## DATA SUPPLIED
* * * * * * *

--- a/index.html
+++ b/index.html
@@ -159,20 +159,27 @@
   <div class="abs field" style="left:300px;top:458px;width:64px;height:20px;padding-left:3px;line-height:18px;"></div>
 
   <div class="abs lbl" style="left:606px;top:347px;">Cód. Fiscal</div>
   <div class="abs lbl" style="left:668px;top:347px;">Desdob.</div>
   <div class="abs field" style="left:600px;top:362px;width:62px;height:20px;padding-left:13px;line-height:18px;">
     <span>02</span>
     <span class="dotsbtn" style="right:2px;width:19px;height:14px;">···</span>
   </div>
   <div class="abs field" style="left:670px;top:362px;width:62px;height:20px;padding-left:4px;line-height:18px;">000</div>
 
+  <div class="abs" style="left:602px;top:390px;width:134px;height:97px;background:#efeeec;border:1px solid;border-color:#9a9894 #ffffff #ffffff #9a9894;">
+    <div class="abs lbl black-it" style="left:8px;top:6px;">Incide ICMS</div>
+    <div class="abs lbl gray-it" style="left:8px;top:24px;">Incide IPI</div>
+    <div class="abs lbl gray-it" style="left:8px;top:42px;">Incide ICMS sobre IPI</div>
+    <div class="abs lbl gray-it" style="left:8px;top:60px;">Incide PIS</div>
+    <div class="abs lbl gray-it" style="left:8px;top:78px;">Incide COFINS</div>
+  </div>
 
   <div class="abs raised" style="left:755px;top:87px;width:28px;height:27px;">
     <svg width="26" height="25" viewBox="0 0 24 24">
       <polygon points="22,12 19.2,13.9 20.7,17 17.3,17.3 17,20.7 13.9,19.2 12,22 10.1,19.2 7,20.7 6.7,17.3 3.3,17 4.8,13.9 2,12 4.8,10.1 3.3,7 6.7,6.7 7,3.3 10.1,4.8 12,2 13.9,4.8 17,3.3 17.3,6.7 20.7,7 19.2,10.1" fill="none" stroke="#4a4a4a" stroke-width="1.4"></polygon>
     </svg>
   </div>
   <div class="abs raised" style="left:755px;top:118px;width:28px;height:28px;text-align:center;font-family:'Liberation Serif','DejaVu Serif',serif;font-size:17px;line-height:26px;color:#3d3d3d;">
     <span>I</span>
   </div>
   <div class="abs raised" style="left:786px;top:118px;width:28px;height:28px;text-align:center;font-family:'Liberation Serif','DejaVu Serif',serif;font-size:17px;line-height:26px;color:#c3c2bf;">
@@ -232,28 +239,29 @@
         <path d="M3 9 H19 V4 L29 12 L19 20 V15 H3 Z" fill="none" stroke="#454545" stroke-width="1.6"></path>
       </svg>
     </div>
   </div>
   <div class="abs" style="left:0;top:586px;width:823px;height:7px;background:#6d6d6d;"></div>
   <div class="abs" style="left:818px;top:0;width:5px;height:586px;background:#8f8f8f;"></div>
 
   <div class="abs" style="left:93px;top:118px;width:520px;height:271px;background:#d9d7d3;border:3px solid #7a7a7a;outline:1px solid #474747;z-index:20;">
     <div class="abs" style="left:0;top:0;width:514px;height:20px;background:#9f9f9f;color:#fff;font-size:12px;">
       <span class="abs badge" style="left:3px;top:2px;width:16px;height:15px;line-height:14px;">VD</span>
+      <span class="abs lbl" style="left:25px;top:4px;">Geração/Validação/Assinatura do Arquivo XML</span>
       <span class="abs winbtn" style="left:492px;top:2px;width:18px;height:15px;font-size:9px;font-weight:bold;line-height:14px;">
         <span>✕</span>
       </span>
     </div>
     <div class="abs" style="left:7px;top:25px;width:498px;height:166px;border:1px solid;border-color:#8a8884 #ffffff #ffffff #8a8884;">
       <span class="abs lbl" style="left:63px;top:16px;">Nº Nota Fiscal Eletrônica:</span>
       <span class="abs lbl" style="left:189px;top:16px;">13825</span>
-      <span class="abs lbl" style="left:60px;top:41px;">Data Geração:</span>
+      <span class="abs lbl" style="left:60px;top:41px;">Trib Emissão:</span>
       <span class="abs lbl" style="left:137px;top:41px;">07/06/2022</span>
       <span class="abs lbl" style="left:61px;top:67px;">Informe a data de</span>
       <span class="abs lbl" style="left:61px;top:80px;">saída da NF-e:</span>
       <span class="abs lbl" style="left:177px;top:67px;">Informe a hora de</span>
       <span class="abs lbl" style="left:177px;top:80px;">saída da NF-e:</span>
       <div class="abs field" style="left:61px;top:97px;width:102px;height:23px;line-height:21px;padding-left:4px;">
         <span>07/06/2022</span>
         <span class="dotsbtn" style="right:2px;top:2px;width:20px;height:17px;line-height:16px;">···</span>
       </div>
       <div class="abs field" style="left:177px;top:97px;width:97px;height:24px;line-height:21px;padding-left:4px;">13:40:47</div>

* * * * * * *

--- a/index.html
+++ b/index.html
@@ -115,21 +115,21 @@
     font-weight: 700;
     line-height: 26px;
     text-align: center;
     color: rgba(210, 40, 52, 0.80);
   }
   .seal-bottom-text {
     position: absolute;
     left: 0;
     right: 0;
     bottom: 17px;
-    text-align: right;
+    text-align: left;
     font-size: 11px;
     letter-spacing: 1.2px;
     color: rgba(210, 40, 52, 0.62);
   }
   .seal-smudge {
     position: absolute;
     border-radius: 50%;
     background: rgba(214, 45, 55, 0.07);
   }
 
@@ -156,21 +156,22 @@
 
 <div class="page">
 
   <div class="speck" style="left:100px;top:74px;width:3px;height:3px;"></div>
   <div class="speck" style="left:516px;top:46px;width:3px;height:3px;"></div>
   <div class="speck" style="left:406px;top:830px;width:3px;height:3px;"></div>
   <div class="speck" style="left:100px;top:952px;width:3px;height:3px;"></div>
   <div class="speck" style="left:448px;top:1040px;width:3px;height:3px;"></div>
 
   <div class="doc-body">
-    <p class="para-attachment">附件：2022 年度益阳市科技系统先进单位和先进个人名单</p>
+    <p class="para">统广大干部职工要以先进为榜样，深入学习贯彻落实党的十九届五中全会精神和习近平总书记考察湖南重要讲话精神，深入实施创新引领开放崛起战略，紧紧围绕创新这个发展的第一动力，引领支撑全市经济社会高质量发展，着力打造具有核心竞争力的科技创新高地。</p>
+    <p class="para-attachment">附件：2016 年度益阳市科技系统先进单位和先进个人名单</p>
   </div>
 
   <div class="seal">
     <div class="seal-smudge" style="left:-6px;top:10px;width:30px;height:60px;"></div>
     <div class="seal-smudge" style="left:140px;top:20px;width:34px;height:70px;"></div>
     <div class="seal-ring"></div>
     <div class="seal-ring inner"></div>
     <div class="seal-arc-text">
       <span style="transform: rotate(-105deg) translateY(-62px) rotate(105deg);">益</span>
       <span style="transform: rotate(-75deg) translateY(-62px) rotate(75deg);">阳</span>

* * * * * * *

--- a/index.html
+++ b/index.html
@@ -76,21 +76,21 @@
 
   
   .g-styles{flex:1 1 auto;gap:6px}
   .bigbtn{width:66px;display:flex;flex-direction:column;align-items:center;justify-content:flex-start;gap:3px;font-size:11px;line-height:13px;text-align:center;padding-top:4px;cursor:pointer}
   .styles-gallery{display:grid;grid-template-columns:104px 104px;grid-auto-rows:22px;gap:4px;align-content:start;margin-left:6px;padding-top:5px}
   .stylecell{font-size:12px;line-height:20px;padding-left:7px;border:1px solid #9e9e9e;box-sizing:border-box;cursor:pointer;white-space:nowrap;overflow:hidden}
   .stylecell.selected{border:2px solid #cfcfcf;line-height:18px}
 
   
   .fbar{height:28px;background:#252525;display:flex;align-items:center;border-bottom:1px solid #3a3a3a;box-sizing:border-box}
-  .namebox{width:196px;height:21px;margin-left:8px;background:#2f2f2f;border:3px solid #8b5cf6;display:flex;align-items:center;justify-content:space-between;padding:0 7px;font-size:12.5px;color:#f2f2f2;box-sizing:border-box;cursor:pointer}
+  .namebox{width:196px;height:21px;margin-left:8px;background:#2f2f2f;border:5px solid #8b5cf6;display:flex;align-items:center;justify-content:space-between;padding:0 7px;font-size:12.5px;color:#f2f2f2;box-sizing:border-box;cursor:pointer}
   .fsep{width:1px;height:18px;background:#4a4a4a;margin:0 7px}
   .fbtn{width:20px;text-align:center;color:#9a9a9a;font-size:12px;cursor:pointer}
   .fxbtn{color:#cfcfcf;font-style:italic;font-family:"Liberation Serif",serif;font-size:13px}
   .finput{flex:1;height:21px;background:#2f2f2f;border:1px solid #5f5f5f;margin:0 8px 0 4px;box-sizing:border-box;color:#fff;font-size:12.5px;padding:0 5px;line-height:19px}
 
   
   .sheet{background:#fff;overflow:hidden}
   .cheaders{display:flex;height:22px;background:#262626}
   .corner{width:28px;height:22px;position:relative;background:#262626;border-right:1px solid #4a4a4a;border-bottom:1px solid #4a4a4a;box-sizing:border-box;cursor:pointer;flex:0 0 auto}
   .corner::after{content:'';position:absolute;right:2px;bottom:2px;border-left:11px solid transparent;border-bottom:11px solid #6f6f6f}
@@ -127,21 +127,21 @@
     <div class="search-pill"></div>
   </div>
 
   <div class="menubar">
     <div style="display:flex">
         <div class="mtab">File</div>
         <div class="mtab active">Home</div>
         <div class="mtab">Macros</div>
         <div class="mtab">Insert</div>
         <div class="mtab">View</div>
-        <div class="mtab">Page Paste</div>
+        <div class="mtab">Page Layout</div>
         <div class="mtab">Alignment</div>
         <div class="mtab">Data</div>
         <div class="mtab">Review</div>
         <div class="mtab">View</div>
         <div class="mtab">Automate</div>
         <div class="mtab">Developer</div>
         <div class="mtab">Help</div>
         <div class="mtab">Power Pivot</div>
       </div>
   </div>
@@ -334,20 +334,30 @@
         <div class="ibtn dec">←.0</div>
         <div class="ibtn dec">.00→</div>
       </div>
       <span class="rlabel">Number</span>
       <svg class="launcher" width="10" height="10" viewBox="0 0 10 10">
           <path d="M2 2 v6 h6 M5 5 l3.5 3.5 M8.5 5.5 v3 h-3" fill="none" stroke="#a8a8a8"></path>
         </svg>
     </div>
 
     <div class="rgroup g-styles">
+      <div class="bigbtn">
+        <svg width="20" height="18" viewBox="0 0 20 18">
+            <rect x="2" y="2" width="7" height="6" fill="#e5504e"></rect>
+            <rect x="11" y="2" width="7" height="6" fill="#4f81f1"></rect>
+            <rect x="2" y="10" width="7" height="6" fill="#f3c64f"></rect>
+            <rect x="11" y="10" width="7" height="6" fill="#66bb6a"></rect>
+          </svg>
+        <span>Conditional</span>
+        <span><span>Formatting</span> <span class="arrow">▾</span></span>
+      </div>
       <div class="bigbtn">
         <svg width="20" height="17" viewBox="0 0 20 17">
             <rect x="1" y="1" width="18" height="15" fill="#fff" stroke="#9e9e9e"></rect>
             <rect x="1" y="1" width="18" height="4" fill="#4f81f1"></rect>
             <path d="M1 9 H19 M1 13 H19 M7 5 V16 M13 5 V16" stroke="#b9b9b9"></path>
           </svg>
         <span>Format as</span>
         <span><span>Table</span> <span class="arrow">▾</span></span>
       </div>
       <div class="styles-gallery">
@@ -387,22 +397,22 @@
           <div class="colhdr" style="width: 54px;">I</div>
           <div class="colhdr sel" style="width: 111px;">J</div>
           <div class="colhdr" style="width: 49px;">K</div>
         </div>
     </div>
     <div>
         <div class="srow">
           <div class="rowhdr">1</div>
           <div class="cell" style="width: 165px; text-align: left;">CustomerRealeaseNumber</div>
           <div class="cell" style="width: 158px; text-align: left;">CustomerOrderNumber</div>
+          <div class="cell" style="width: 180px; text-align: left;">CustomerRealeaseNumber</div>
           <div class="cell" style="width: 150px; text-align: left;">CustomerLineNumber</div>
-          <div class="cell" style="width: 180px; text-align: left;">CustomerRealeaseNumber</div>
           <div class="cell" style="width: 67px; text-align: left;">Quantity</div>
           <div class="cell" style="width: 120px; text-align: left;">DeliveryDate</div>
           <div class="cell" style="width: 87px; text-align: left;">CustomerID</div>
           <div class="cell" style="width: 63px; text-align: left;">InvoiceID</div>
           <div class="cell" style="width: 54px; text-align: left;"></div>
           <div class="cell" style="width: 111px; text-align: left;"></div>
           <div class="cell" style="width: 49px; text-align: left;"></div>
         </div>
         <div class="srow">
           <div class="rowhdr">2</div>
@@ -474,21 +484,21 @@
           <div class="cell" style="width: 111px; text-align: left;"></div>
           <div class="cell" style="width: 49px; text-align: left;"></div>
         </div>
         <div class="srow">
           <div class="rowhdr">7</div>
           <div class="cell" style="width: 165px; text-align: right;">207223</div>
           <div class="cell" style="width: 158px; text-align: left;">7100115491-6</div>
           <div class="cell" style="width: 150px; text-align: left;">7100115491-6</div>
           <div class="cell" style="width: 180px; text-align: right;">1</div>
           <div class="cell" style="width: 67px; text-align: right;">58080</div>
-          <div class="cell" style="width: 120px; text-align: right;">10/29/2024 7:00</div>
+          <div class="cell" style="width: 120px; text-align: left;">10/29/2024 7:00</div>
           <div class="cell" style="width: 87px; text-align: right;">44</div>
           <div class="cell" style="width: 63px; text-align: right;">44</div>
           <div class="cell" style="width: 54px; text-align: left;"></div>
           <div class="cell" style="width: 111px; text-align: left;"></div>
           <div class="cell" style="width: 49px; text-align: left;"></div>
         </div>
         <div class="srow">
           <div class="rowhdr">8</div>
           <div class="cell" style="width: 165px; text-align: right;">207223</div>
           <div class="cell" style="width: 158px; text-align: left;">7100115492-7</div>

* * * * * * *

## TASK ITEM
Filter the entries down to the lines with the word "bigbtn" in them.

## RESULT FOR THIS TASK
   .bigbtn{width:66px;display:flex;flex-direction:column;align-items:center;justify-content:flex-start;gap:3px;font-size:11px;line-height:13px;text-align:center;padding-top:4px;cursor:pointer}
+      <div class="bigbtn">
       <div class="bigbtn">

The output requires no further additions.